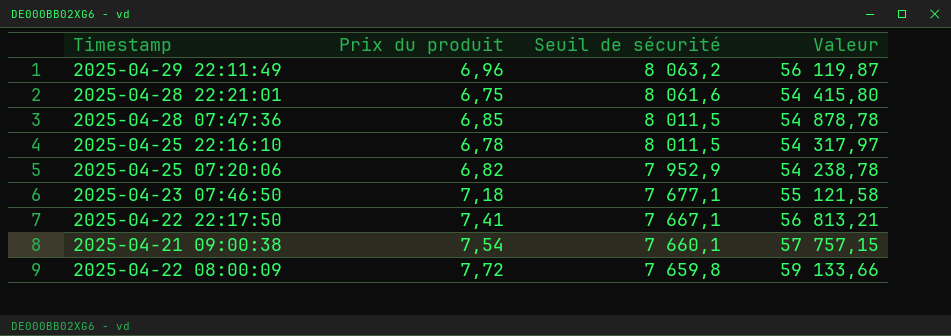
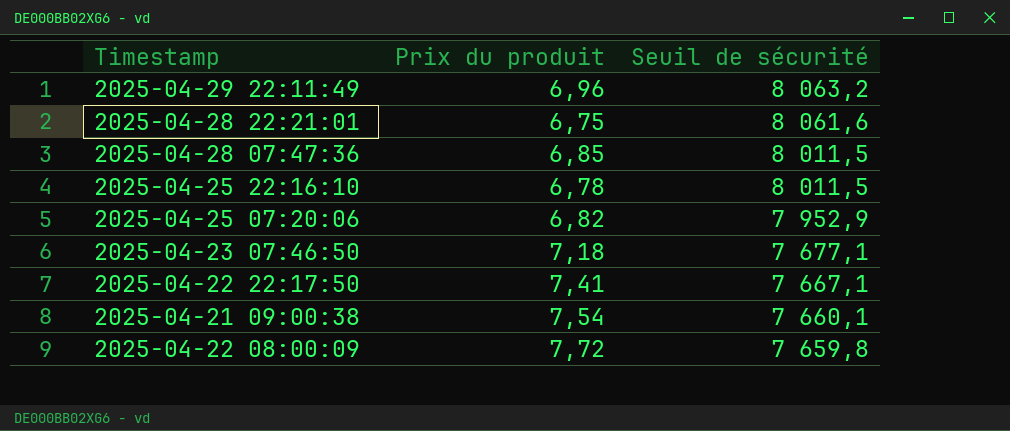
column Valeur | formula: [Prix du produit] * [Seuil de sécurité] -> none

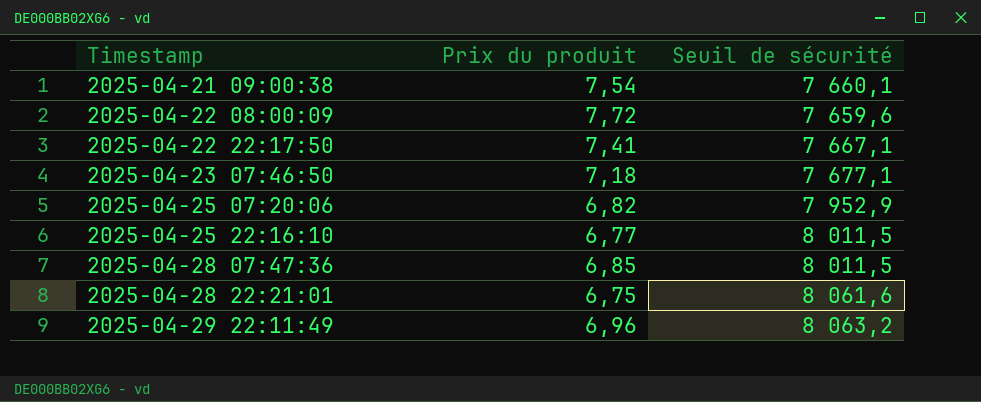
row order: Seuil de sécurité descending -> Timestamp ascending
2025-04-22 08:00:09 | Seuil de sécurité: 7 659,8 -> 7 659,6
2025-04-25 22:16:10 | Prix du produit: 6,78 -> 6,77

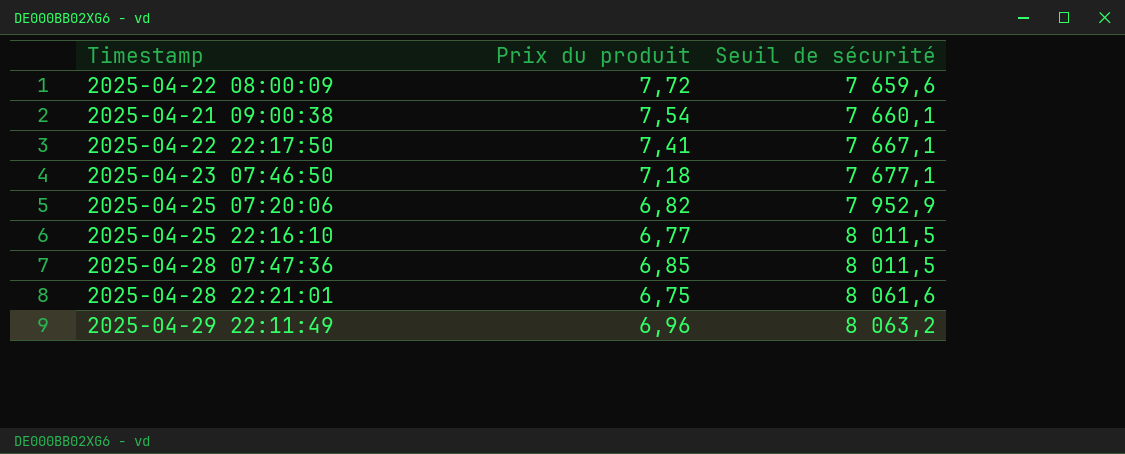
row order: Timestamp ascending -> Seuil de sécurité ascending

TASK GOAL: Go through the material line by line. Show each line that contains the string "Timestamp".

TASK OUTPUT:
row order: Seuil de sécurité descending -> Timestamp ascending
row order: Timestamp ascending -> Seuil de sécurité ascending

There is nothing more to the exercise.